[Work instructions]
From the entries below, transcribe exactly the lines between the line holding "[1160,529,1218,544] Slider ->" and the line holding "[70,225,212,239] [70,243,203,258] Widget", inclusive; skip all other lines.

[Stored items]
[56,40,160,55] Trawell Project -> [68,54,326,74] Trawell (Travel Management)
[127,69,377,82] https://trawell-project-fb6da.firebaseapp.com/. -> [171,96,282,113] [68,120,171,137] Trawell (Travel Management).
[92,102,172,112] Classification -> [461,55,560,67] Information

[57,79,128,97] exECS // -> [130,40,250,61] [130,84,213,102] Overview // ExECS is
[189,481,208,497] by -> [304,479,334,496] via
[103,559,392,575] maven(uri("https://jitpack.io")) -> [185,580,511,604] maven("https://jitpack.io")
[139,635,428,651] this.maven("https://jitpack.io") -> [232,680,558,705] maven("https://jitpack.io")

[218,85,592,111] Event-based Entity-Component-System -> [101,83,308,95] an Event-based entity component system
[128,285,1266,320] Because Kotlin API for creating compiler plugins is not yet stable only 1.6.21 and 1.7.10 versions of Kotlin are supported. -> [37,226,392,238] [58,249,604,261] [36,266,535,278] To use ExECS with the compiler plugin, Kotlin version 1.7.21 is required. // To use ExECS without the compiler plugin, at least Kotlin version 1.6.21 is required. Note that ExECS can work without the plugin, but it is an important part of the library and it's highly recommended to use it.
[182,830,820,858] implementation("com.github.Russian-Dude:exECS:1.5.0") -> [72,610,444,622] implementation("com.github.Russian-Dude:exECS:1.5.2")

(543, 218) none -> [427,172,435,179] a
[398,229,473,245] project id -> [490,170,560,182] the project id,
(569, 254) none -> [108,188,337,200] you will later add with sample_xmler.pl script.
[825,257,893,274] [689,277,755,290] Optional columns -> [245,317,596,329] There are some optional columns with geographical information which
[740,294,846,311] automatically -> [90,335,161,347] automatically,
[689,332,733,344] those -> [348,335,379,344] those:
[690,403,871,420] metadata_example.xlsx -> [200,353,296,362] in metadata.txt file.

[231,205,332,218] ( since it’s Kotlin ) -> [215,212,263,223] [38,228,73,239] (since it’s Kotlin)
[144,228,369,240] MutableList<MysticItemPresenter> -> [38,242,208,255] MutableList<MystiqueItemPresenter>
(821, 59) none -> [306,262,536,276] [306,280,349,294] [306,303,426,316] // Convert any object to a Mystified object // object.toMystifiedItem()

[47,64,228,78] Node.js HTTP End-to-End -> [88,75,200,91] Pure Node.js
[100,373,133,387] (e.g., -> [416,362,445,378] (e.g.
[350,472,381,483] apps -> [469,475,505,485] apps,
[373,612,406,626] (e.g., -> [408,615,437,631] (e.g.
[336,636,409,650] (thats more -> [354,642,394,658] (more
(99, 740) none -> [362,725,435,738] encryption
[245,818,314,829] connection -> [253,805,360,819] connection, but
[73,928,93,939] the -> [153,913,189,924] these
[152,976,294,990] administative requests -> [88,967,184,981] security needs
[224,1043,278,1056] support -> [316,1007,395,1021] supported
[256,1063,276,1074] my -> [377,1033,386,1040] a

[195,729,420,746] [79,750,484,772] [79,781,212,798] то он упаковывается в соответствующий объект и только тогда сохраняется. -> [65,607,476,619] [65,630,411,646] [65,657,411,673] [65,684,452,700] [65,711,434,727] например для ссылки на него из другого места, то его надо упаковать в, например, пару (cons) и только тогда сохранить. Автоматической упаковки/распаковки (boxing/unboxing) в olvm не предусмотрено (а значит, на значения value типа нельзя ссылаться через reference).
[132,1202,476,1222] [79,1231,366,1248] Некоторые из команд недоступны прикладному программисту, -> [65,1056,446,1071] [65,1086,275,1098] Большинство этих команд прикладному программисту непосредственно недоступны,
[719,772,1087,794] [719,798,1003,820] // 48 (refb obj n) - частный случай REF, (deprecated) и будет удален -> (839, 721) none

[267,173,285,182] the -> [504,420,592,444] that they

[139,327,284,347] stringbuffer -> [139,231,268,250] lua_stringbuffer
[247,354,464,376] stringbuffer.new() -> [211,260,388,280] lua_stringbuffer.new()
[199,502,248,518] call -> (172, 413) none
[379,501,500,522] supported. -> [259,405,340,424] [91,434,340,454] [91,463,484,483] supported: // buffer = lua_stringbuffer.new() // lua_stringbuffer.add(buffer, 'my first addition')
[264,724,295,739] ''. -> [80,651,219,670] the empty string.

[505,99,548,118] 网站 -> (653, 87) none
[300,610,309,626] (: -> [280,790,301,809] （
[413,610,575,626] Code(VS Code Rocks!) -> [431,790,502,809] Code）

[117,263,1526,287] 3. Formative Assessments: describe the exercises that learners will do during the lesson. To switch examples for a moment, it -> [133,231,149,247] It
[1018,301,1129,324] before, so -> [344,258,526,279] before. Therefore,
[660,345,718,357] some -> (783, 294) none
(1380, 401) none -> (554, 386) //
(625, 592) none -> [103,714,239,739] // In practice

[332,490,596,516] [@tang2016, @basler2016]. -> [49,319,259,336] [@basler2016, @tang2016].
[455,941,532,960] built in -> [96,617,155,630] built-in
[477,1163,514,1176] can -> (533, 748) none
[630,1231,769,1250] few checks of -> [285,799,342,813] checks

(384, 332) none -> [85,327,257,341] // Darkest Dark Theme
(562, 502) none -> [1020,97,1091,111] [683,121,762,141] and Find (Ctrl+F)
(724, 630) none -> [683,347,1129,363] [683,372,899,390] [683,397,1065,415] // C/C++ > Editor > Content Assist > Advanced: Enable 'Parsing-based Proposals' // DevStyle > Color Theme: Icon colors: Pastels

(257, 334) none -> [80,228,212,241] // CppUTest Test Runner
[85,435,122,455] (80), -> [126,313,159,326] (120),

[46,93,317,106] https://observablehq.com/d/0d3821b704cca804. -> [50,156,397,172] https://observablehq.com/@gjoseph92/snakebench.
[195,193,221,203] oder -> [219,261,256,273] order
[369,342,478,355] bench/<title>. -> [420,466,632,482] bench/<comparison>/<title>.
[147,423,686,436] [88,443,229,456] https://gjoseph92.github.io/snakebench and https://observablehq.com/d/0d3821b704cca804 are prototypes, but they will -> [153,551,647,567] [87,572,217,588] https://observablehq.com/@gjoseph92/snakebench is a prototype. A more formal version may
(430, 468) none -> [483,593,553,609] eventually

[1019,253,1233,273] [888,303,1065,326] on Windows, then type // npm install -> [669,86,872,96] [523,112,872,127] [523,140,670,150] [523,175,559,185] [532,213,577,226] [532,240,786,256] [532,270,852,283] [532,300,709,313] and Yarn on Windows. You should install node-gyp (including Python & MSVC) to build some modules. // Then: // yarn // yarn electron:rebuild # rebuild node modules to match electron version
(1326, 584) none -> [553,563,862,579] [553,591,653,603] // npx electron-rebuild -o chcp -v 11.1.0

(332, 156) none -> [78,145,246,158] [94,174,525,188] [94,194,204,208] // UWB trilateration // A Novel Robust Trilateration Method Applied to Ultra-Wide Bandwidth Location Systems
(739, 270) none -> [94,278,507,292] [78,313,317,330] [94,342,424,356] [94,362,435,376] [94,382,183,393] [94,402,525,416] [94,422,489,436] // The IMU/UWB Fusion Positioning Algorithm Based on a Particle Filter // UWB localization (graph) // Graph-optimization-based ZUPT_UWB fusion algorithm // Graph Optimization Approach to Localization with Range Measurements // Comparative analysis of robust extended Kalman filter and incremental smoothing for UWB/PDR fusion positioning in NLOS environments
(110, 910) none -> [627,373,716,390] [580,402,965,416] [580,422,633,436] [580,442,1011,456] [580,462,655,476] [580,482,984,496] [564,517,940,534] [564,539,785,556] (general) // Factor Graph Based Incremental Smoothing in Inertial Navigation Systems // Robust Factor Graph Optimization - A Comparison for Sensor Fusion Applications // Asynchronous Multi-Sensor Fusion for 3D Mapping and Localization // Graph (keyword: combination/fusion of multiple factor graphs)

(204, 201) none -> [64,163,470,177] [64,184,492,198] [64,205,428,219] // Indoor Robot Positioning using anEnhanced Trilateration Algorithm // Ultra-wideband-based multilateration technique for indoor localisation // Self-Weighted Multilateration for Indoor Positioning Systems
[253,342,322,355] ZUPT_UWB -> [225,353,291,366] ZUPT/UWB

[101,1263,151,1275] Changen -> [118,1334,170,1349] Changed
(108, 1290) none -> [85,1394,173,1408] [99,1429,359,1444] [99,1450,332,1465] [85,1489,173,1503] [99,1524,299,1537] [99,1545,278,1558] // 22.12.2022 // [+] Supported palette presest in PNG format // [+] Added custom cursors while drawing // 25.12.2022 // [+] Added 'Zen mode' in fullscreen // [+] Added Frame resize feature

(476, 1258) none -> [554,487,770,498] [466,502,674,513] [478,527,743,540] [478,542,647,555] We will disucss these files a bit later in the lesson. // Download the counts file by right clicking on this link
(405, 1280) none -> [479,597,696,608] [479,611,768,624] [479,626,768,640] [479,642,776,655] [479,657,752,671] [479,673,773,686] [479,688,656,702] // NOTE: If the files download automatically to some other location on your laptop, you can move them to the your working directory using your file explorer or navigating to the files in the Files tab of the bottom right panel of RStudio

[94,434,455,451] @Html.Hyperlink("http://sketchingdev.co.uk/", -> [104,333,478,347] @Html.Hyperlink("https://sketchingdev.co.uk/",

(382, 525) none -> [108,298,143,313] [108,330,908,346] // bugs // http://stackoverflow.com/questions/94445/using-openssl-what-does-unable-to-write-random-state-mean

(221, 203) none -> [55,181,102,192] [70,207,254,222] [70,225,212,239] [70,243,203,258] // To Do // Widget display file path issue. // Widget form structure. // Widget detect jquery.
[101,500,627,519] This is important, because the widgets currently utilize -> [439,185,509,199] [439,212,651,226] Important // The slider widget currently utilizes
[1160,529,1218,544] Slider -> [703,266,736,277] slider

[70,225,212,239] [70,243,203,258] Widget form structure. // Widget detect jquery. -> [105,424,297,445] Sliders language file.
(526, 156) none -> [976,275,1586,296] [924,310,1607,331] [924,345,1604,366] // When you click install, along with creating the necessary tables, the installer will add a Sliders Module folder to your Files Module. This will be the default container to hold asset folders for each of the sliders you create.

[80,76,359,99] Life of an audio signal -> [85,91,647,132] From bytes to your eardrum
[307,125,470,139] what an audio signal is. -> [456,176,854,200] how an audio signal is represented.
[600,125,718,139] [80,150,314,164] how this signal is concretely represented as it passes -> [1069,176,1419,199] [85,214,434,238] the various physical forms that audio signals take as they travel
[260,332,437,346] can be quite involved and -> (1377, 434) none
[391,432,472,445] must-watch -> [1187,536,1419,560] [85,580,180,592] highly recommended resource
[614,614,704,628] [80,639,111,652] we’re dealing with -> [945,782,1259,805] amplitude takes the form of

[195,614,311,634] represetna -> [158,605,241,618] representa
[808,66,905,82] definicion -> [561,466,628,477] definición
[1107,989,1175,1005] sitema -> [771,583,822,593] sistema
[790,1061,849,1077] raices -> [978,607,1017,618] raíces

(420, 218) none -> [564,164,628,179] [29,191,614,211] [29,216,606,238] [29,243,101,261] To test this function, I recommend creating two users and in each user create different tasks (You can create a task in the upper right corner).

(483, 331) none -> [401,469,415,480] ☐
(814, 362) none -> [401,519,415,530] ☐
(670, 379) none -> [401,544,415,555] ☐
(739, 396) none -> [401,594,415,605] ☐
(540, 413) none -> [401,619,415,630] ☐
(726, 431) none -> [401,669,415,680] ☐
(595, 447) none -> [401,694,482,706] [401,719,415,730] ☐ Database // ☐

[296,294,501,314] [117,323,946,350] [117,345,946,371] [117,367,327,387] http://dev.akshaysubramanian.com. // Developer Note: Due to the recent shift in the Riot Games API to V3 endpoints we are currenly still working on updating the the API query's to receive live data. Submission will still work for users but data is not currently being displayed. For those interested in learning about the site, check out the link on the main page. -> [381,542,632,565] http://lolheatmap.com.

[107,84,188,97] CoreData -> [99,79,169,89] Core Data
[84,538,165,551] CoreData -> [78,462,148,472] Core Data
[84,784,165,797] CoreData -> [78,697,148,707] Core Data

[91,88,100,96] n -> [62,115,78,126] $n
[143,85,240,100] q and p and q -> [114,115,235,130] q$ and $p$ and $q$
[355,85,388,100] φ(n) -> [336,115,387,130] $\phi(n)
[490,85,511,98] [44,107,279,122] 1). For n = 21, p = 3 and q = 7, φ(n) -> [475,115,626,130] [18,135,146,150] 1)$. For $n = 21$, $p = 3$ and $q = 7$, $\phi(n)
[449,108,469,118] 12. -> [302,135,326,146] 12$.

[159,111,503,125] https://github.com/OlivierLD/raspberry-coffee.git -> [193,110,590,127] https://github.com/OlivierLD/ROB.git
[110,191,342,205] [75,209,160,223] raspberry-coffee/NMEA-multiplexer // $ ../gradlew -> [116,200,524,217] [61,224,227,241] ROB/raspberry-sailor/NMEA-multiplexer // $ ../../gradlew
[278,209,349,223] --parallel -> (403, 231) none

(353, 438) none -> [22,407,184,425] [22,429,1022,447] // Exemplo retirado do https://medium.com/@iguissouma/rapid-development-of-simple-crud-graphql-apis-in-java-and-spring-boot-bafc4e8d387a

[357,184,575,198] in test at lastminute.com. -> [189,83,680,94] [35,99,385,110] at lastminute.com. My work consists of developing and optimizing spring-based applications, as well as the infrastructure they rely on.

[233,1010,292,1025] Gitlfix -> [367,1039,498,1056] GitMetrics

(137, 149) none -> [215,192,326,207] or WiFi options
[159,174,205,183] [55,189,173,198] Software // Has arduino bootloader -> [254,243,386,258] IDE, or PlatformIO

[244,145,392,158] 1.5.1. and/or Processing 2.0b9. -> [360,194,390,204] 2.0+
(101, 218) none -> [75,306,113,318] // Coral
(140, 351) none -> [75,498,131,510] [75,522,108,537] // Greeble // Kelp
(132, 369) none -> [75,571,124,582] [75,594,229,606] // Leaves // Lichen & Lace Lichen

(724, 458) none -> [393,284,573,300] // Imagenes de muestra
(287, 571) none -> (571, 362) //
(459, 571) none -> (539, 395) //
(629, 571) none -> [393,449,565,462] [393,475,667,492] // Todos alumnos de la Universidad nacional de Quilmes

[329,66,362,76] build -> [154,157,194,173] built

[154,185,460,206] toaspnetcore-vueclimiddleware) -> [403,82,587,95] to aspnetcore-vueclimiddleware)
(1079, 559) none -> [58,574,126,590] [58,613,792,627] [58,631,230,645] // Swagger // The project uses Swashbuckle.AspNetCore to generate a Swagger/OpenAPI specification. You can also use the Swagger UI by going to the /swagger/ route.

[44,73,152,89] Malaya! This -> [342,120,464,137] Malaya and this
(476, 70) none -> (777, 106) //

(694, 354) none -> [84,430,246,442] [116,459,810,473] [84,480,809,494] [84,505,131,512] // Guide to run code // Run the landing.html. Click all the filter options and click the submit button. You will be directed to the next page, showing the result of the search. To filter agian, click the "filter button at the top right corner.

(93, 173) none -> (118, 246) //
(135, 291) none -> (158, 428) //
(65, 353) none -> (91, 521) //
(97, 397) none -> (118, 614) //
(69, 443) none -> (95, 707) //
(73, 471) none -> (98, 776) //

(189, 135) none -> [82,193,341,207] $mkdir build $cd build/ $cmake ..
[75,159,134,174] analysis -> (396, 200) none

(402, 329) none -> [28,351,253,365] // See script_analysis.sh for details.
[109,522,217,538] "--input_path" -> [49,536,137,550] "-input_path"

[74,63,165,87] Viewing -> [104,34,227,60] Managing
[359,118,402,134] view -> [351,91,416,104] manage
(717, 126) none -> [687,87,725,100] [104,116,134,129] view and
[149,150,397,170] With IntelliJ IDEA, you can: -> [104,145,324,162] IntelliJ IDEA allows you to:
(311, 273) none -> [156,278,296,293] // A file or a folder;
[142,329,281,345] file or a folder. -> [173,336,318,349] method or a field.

[Response below]
[1160,529,1218,544] Slider -> [703,266,736,277] slider

[70,225,212,239] [70,243,203,258] Widget form structure. // Widget detect jquery. -> [105,424,297,445] Sliders language file.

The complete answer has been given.